Conceived on a hot sweaty afternoon when the curiosity of a princess about her large muscular slave got the better of her, Axxo had neither the beauty or the strength of his creators. It can be said that Axxo was uninvited to life itself. Born as the illegitimate son of Sheikha Mariam, amid sparkling sand dunes and shimmering mirages, Axxo was the rightful heir to the throne of a rich Arab state.Fearful for his life, but more for her reputation, his mother unwillingly put him in a reed basket and set him sailing on the Euphrates. It was here that Axxo’s step parents, who were washing clothes and fishing at the same time, found him.
Axxo was taken to a far off exotic land filled with tigers and snake charmers and great magicians who did fantastic rope tricks. It was here that Axxo spent the first decade and half of his miserable life, scrubbing floors and stocking shelves in his step parents’ supermarket.
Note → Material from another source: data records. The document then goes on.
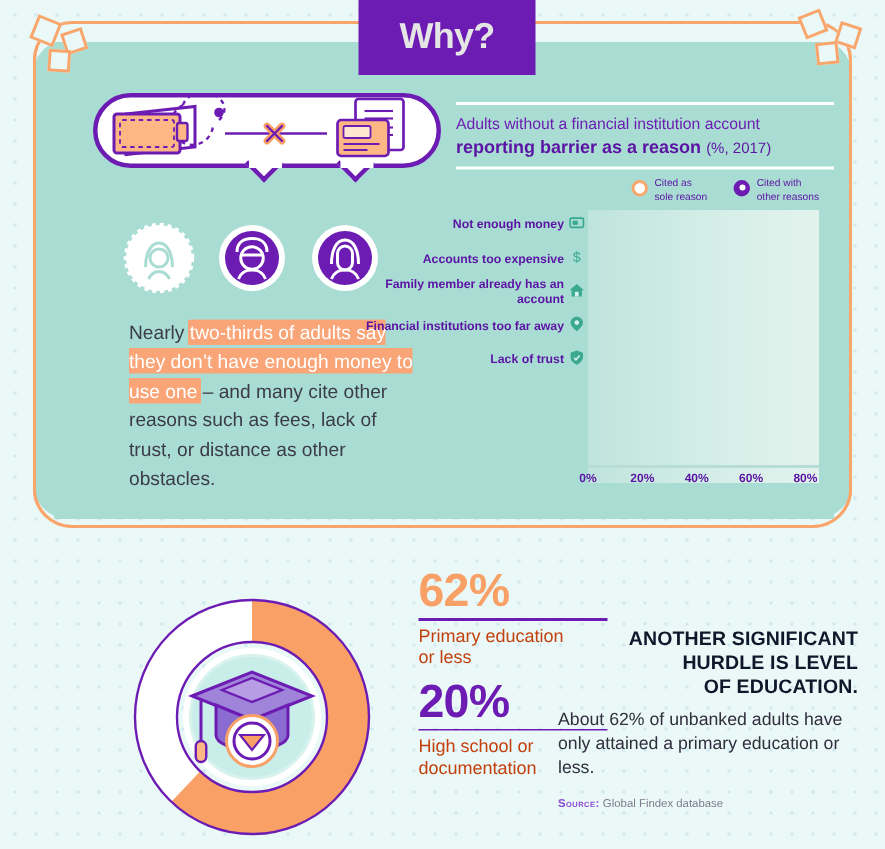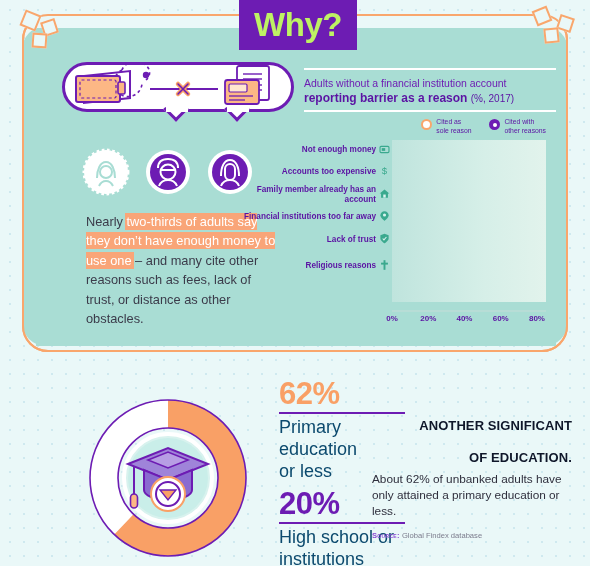--- a/index.html
+++ b/index.html
@@ -42,7 +42,7 @@
     z-index:6;
   }
   .title-box span {
-    color:#bef264; font-size:33px; font-weight:bold; letter-spacing:-0.5px;
+    color:#e5e5e5; font-size:24px; font-weight:bold; letter-spacing:-0.5px;
   }
 
   

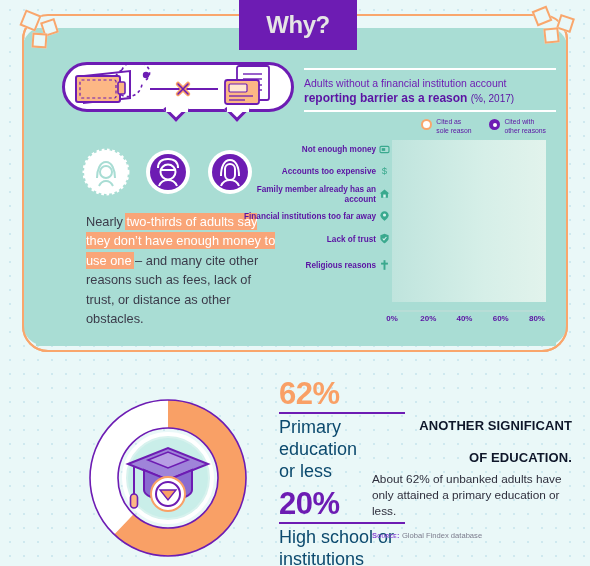--- a/index.html
+++ b/index.html
@@ -99,7 +99,7 @@
   .lg-txt { font-size:6.8px; color:#5b13a3; line-height:1.3; }
 
   .plot {
-    position:relative; height:162px;
+    position:relative; height:182px;
     background:linear-gradient(to right, #bfe4dd 0%, #d6efe8 60%, #e2f3ec 100%);
     margin-left:88px; margin-right:10px;
   }

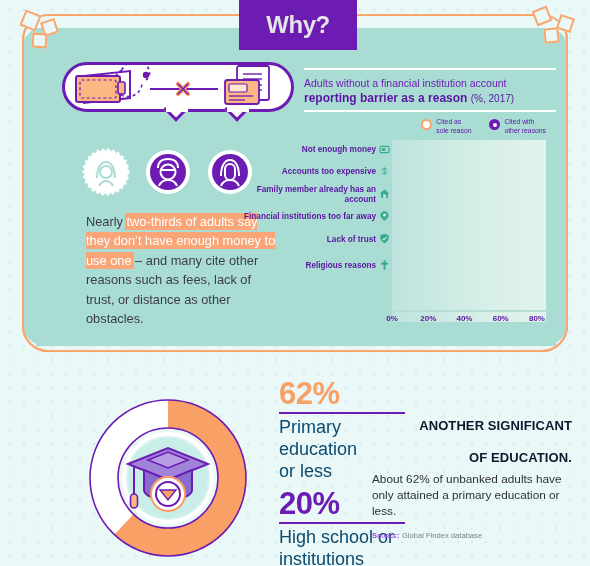--- a/index.html
+++ b/index.html
@@ -326,16 +326,6 @@
             <div class="seg-p" style="width: 21.1765%;"></div>
           </div>
         </div>
-        <div class="row" style="margin-top: 6px;">
-          <div class="lbl">Religious reasons</div>
-          <div class="ico"><svg width="11" height="12" viewBox="0 0 16 16">
-              <rect x="6.6" y="1" width="2.8" height="14" fill="#3aa98e"></rect>
-              <rect x="3" y="4.6" width="10" height="2.8" fill="#3aa98e"></rect>
-            </svg></div>
-          <div class="bar">
-            <div class="seg-p" style="width: 5.88235%;"></div>
-          </div>
-        </div>
       </div>
   </div>
   <div class="axis"></div>

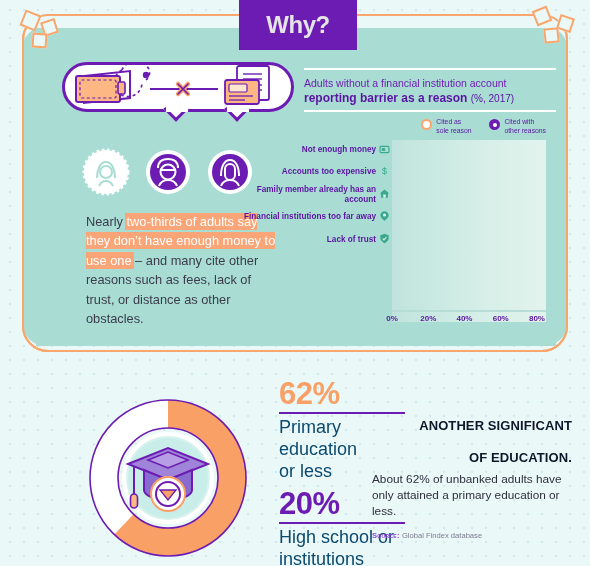--- a/index.html
+++ b/index.html
@@ -127,7 +127,7 @@
   .pct-block { position:absolute; left:252px; top:378px; width:130px;margin-left:27px; }
   .pct62 { font-size:31px; font-weight:bold; color:#f9a066; line-height:1; letter-spacing:-0.5px;}
   .pct38 { font-size:31px; font-weight:bold; color:#6d1cb3; line-height:1; letter-spacing:-0.5px;}
-  .pct-sub { font-size:18px; color:#0c4a6e; line-height:1.22; }
+  .pct-sub { font-size:12px; color:#c2410c; line-height:1.22; }
   .hr-p { height:1.6px; background:#6d1cb3; width:126px; margin:3px 0 3px 0;}
 
   .right-block { position:absolute; left:372px; top:418px; width:200px; }

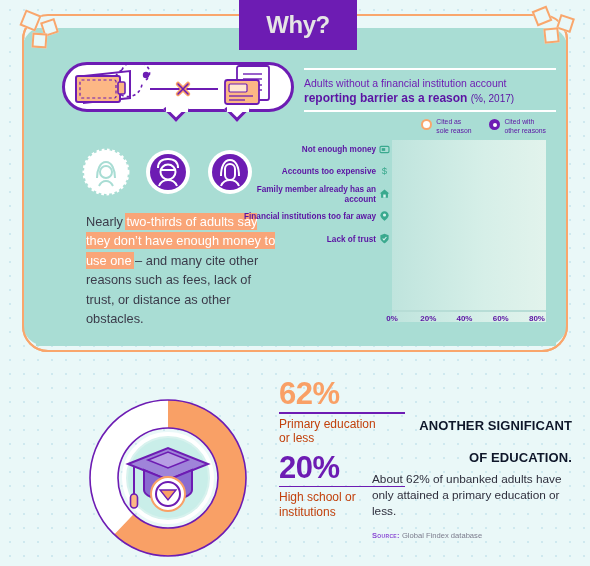--- a/index.html
+++ b/index.html
@@ -380,7 +380,7 @@
 <div class="right-block">
   <div class="rb-h">
     <span>ANOTHER SIGNIFICANT</span><br>
-    <br>
+    <span>HURDLE IS LEVEL</span><br>
     <span>OF EDUCATION.</span>
   </div>
   <div class="rb-p">About 62% of unbanked adults have only attained a primary education or less.</div>

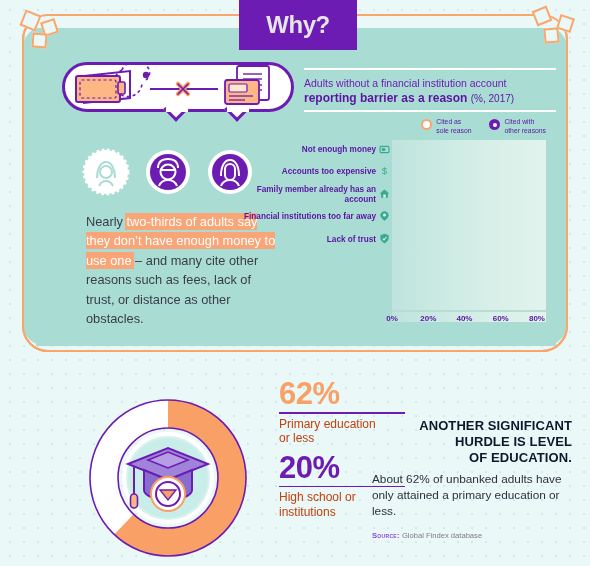--- a/index.html
+++ b/index.html
@@ -373,7 +373,7 @@
   <div class="hr-p"></div>
   <div class="pct-sub">
     <span>High school or</span><br>
-    <span>institutions</span>
+    <span>documentation</span>
   </div>
 </div>
 

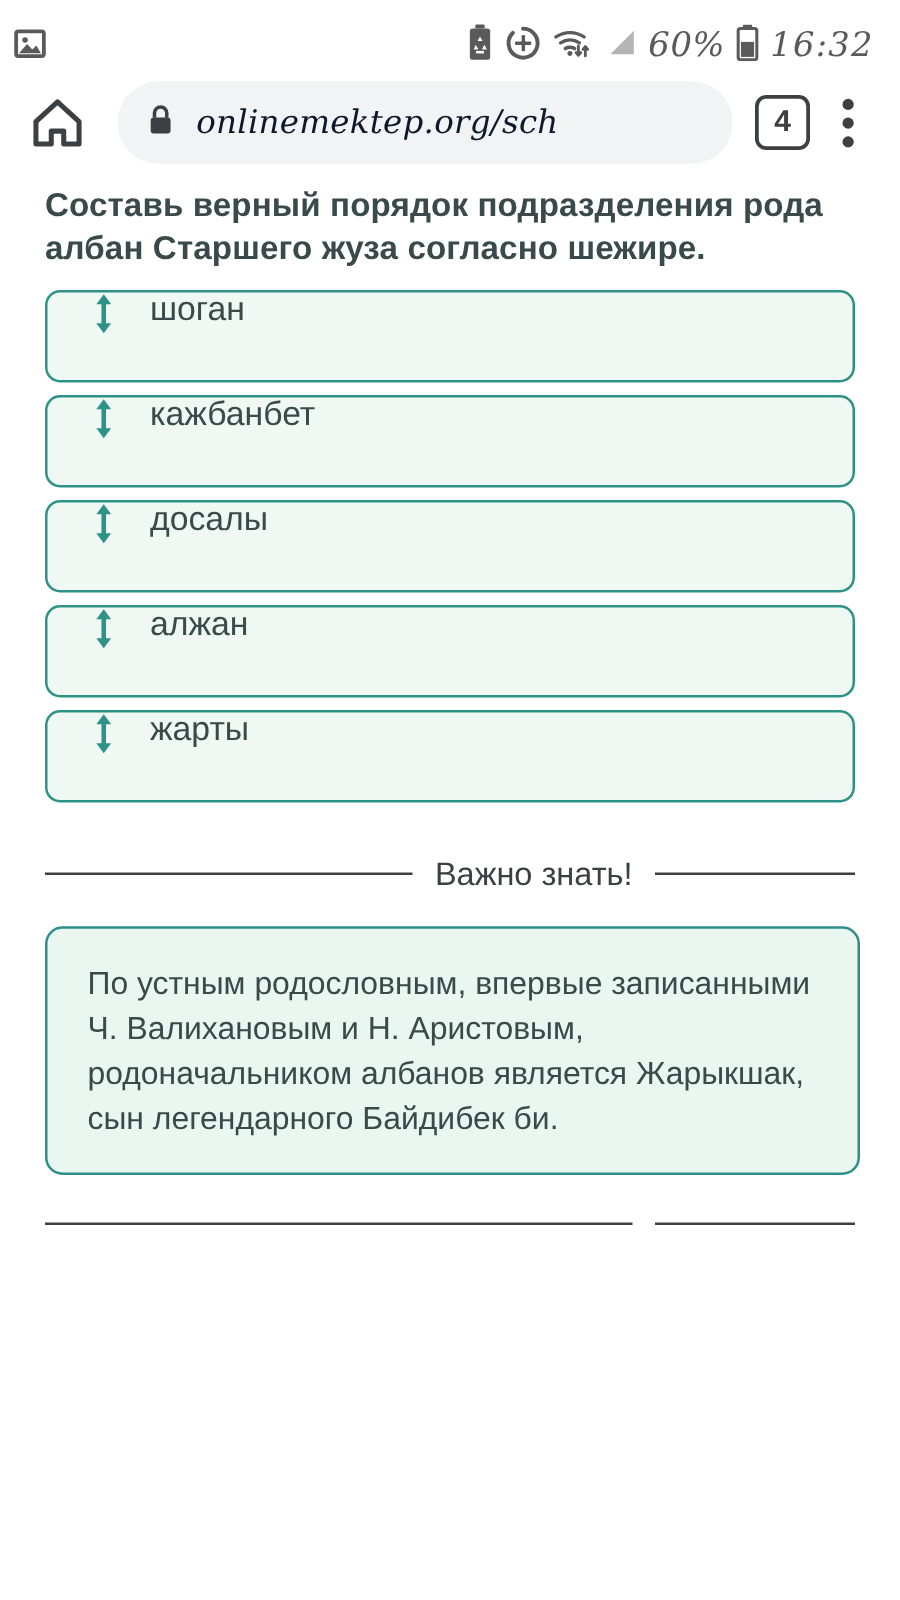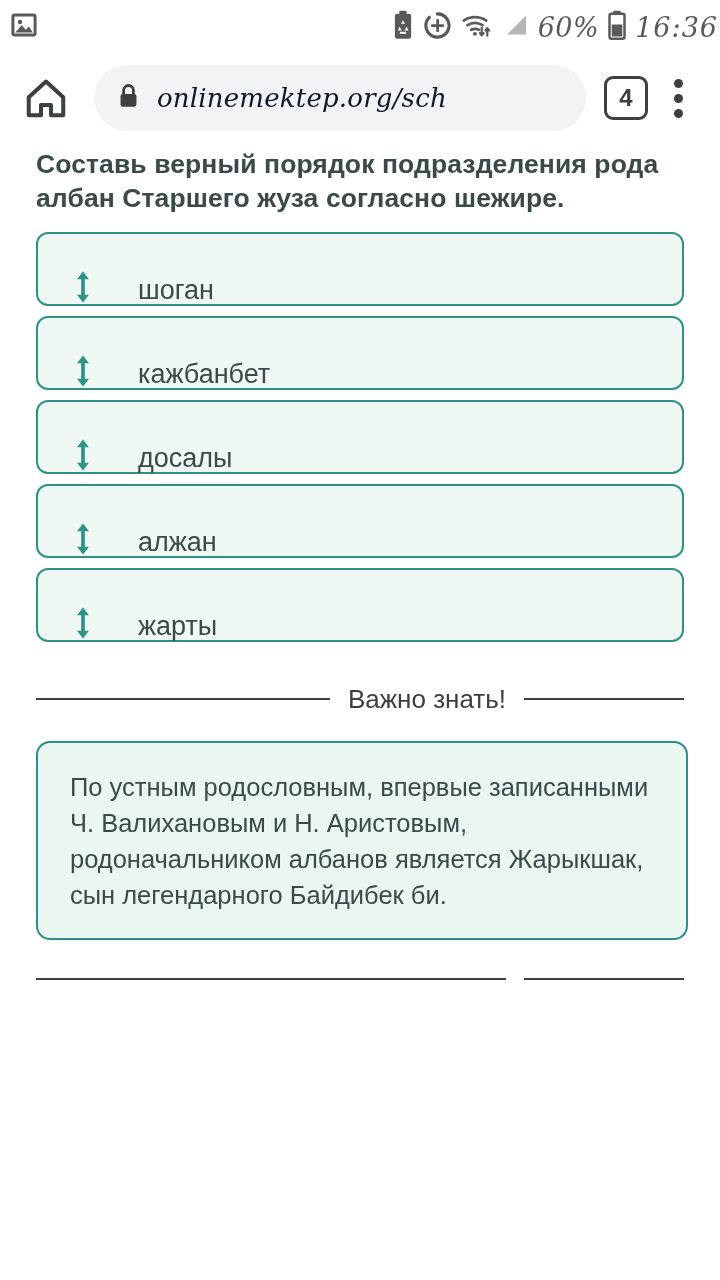--- a/index.html
+++ b/index.html
@@ -14,8 +14,8 @@
   .statusbar {
     height: 54px;
     display: flex;
-    align-items: center;
-    padding: 0 2px 0 10px;
+    align-items: flex-end;
+    padding: 0 21px 0 10px;
     background: #ffffff;
   }
   .sb-left { display: flex; align-items: center; gap: 8px; }

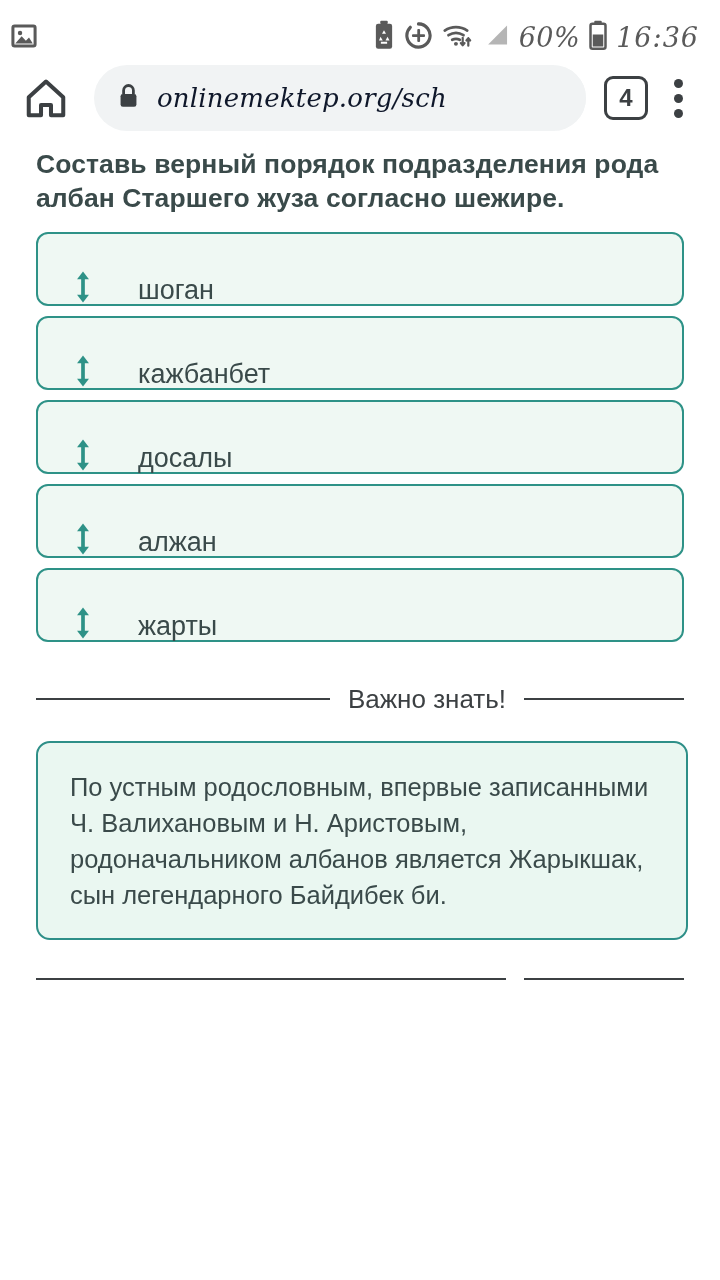--- a/index.html
+++ b/index.html
@@ -223,7 +223,7 @@
       </svg>
     </span>
 
-    <span class="sb-clock">16:36</span>
+    <span class="sb-clock">16:32</span>
   </div>
 </div>
 

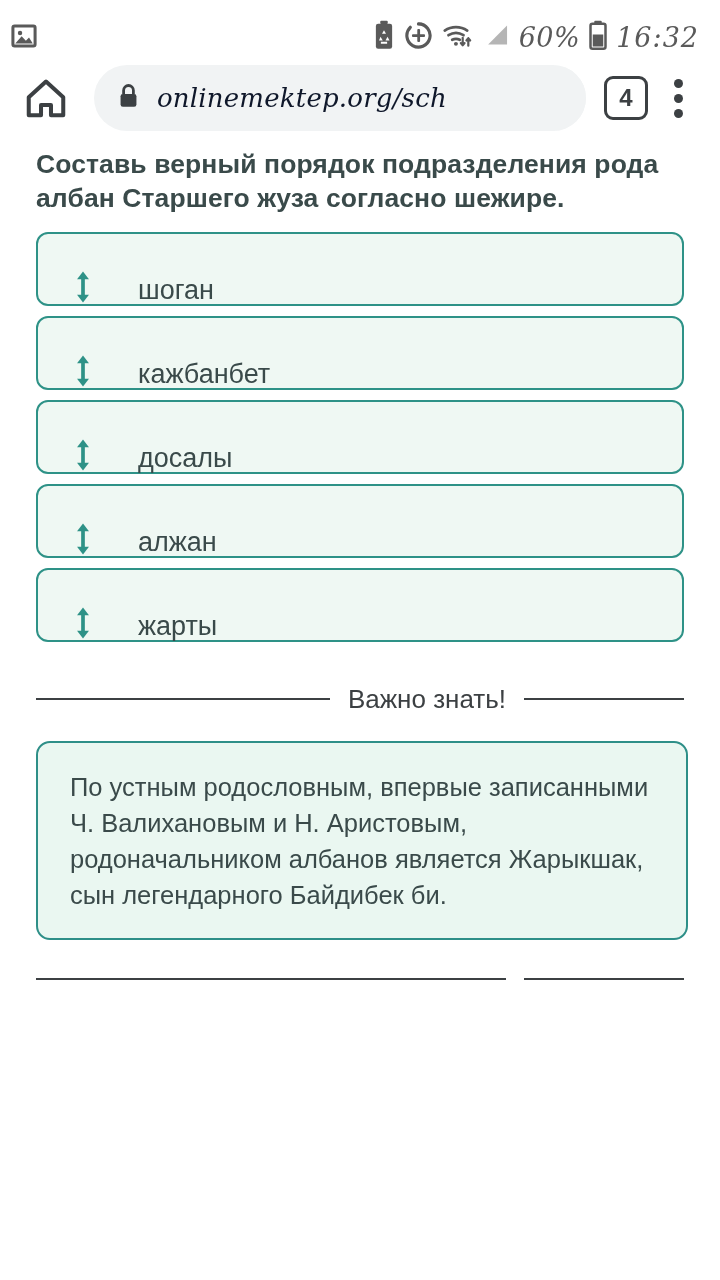--- a/index.html
+++ b/index.html
@@ -115,10 +115,10 @@
     border-radius: 12px;
     background: #eff8f3;
     display: flex;
-    align-items: flex-end;
+    align-items: flex-start;
     padding-left: 36px;
     margin-bottom: 10px;
-    gap: 46px;
+    gap: 28px;
   }
   .drag-icon { width: 18px; height: 34px; flex: 0 0 auto; display:block; }
   .order-label {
A mysterious organisation known only as the BBC1 rescued Axxo from this near vegetative state and enrolled him in the Hackwarts School For Wormcraft and Trojanry. Axxo met his first formidable foe, the porn-site hacker Voldemani, whom he defeated after seven long years by way of a zombie infused logic bomb.2
After graduation, Axxo went in search of his roots to the Middle East where he quickly rose in popularity as a master detective. Along with his bumbling aide, a burnt out sexologist, Axxo debugged several natural, unnatural and supernatural mysteries.3 But alas, the love and recognition (as rightful heir) he sought for from the Arabs still eluded him.4
Tragedy struck again. Plagued by a host of psychological disorders including Dissociative Identity Disorder, Bi-Polar Disorder, Attention Deficit Disorder, bed wetting etc, Axxo ultimately disappeared.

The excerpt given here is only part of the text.